**MATERIAL FOR THIS TASK:**
_ _ _ _
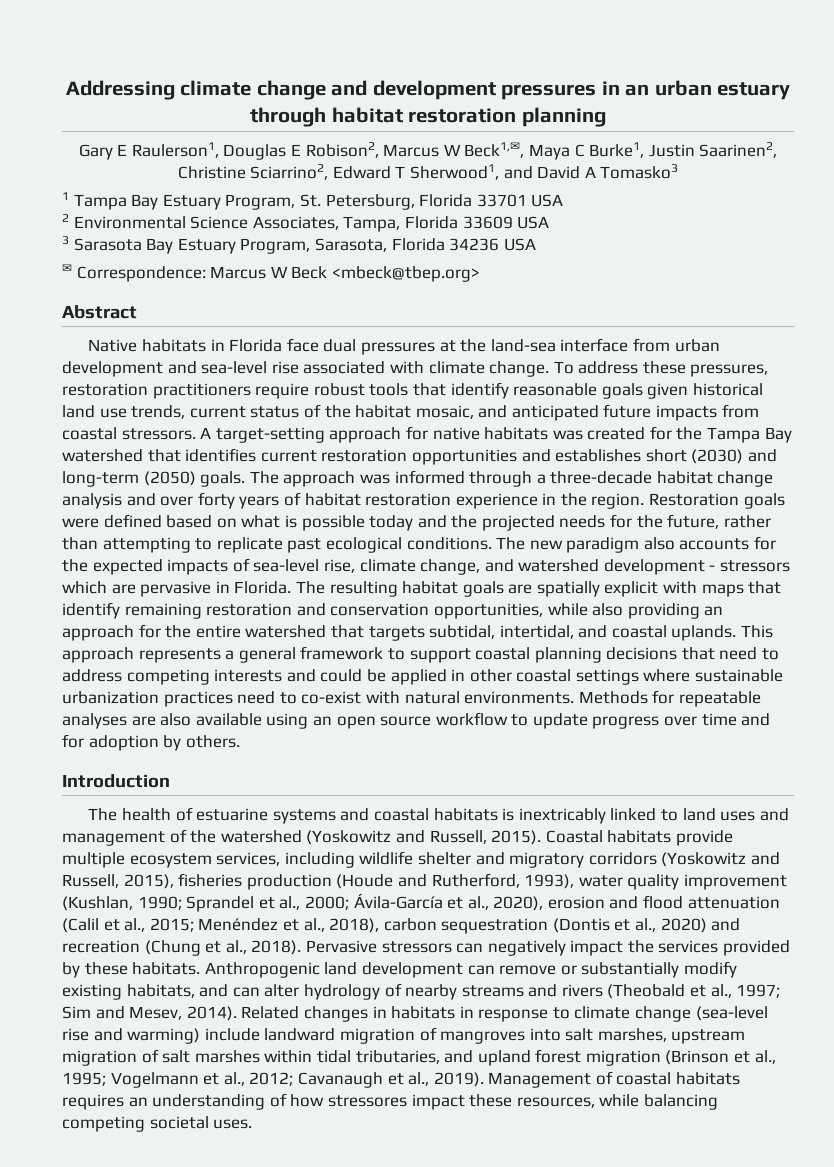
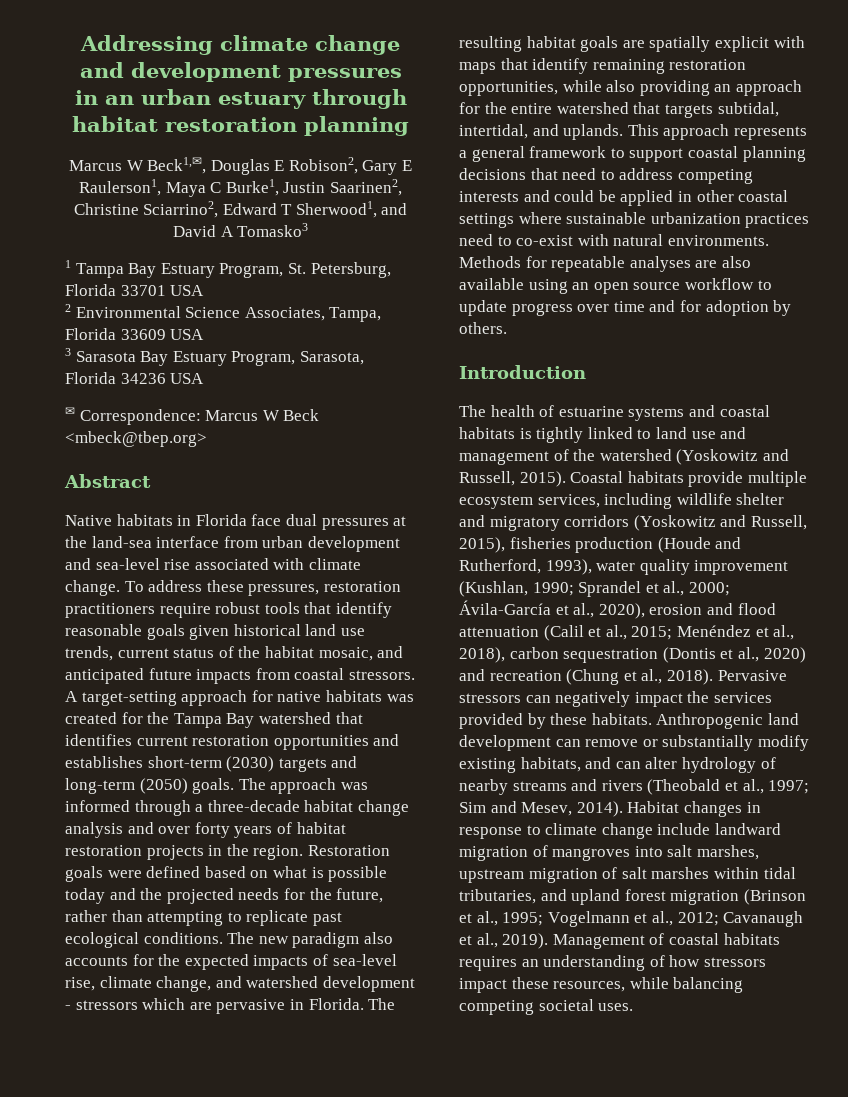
- Gary E Raulerson1, Douglas E Robison2, Marcus W Beck1,✉, Maya C Burke1, Justin Saarinen2, Christine Sciarrino2, Edward T Sherwood1, and David A Tomasko3
+ Marcus W Beck1,✉, Douglas E Robison2, Gary E Raulerson1, Maya C Burke1, Justin Saarinen2, Christine Sciarrino2, Edward T Sherwood1, and David A Tomasko3
- A target-setting approach for native habitats was created for the Tampa Bay watershed that identifies current restoration opportunities and establishes short (2030) and long-term (2050) goals.
+ A target-setting approach for native habitats was created for the Tampa Bay watershed that identifies current restoration opportunities and establishes short-term (2030) targets and long-term (2050) goals.
- The approach was informed through a three-decade habitat change analysis and over forty years of habitat restoration experience in the region.
+ The approach was informed through a three-decade habitat change analysis and over forty years of habitat restoration projects in the region.
- The resulting habitat goals are spatially explicit with maps that identify remaining restoration and conservation opportunities, while also providing an approach for the entire watershed that targets subtidal, intertidal, and coastal uplands.
+ The resulting habitat goals are spatially explicit with maps that identify remaining restoration opportunities, while also providing an approach for the entire watershed that targets subtidal, intertidal, and uplands.
- The health of estuarine systems and coastal habitats is inextricably linked to land uses and management of the watershed (Yoskowitz and Russell, 2015).
+ The health of estuarine systems and coastal habitats is tightly linked to land use and management of the watershed (Yoskowitz and Russell, 2015).
- Related changes in habitats in response to climate change (sea-level rise and warming) include landward migration of mangroves into salt marshes, upstream migration of salt marshes within tidal tributaries, and upland forest migration (Brinson et al., 1995; Vogelmann et al., 2012; Cavanaugh et al., 2019).
+ Habitat changes in response to climate change include landward migration of mangroves into salt marshes, upstream migration of salt marshes within tidal tributaries, and upland forest migration (Brinson et al., 1995; Vogelmann et al., 2012; Cavanaugh et al., 2019).
- Management of coastal habitats requires an understanding of how stressores impact these resources, while balancing competing societal uses.
+ Management of coastal habitats requires an understanding of how stressors impact these resources, while balancing competing societal uses.

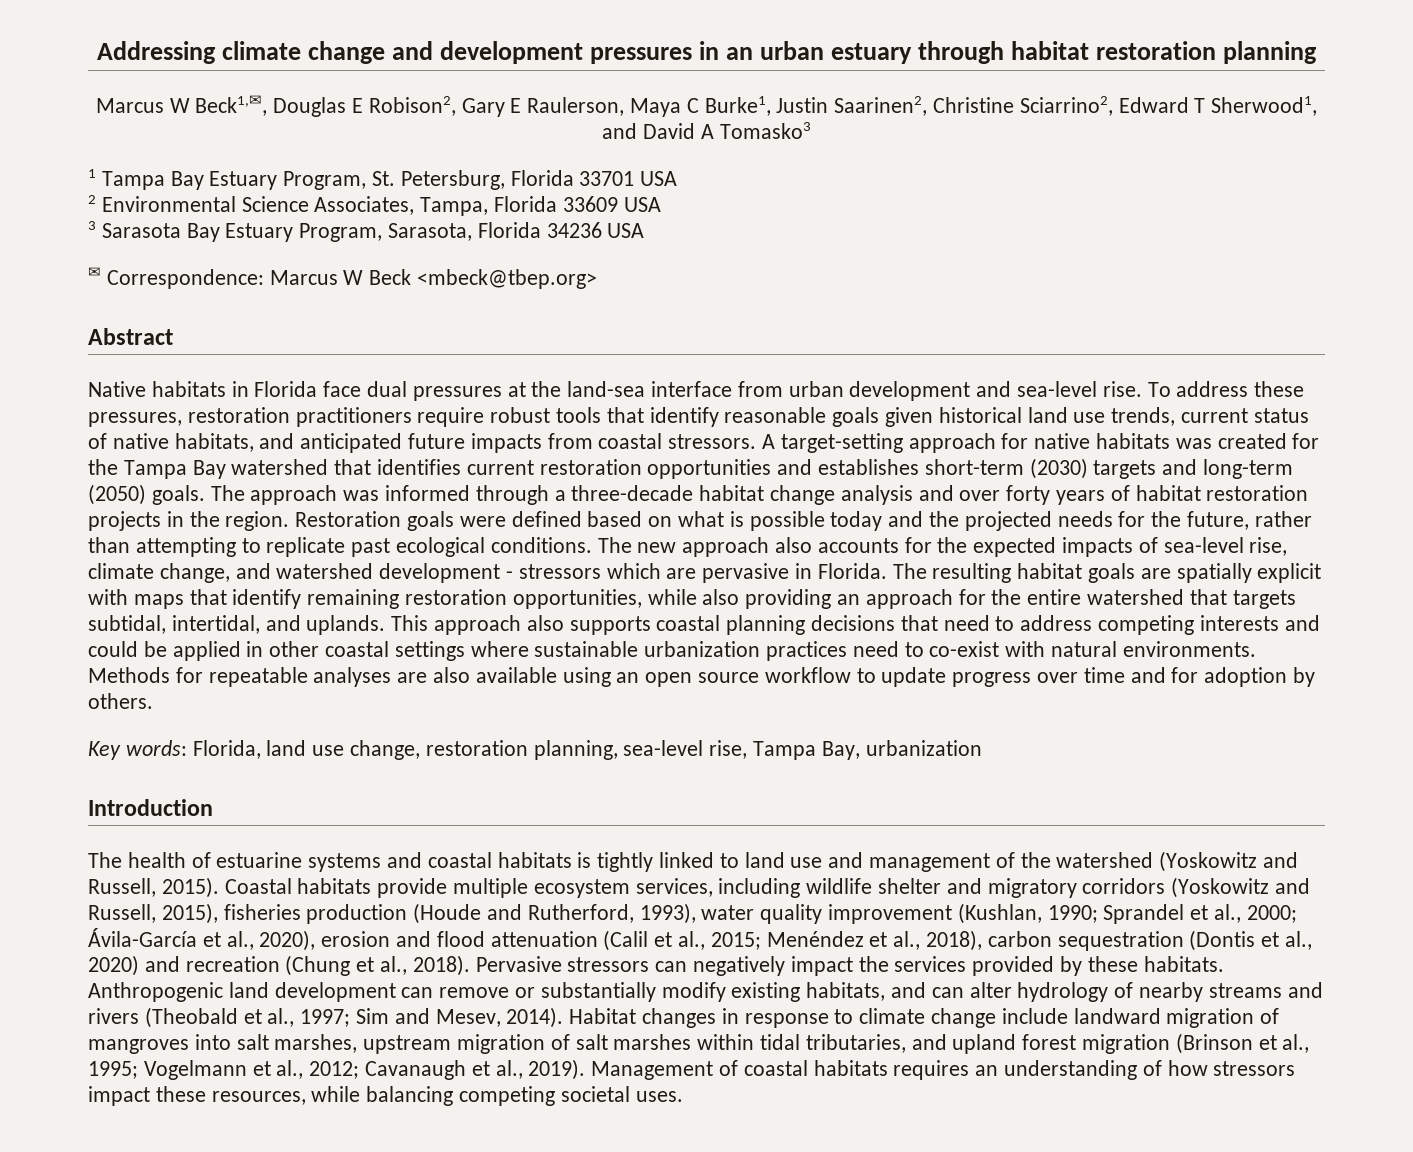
- Marcus W Beck1,✉, Douglas E Robison2, Gary E Raulerson1, Maya C Burke1, Justin Saarinen2, Christine Sciarrino2, Edward T Sherwood1, and David A Tomasko3
+ Marcus W Beck1,✉, Douglas E Robison2, Gary E Raulerson, Maya C Burke1, Justin Saarinen2, Christine Sciarrino2, Edward T Sherwood1, and David A Tomasko3
- Native habitats in Florida face dual pressures at the land-sea interface from urban development and sea-level rise associated with climate change.
+ Native habitats in Florida face dual pressures at the land-sea interface from urban development and sea-level rise.
- To address these pressures, restoration practitioners require robust tools that identify reasonable goals given historical land use trends, current status of the habitat mosaic, and anticipated future impacts from coastal stressors.
+ To address these pressures, restoration practitioners require robust tools that identify reasonable goals given historical land use trends, current status of native habitats, and anticipated future impacts from coastal stressors.
- The new paradigm also accounts for the expected impacts of sea-level rise, climate change, and watershed development - stressors which are pervasive in Florida.
+ The new approach also accounts for the expected impacts of sea-level rise, climate change, and watershed development - stressors which are pervasive in Florida.
- This approach represents a general framework to support coastal planning decisions that need to address competing interests and could be applied in other coastal settings where sustainable urbanization practices need to co-exist with natural environments.
+ This approach also supports coastal planning decisions that need to address competing interests and could be applied in other coastal settings where sustainable urbanization practices need to co-exist with natural environments.
+ Key words: Florida, land use change, restoration planning, sea-level rise, Tampa Bay, urbanization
_ _ _ _
**PROMPT:**
What lines hold the string "maps"? Pick them out of the data.

**ANSWER SPACE:**
- The resulting habitat goals are spatially explicit with maps that identify remaining restoration and conservation opportunities, while also providing an approach for the entire watershed that targets subtidal, intertidal, and coastal uplands.
+ The resulting habitat goals are spatially explicit with maps that identify remaining restoration opportunities, while also providing an approach for the entire watershed that targets subtidal, intertidal, and uplands.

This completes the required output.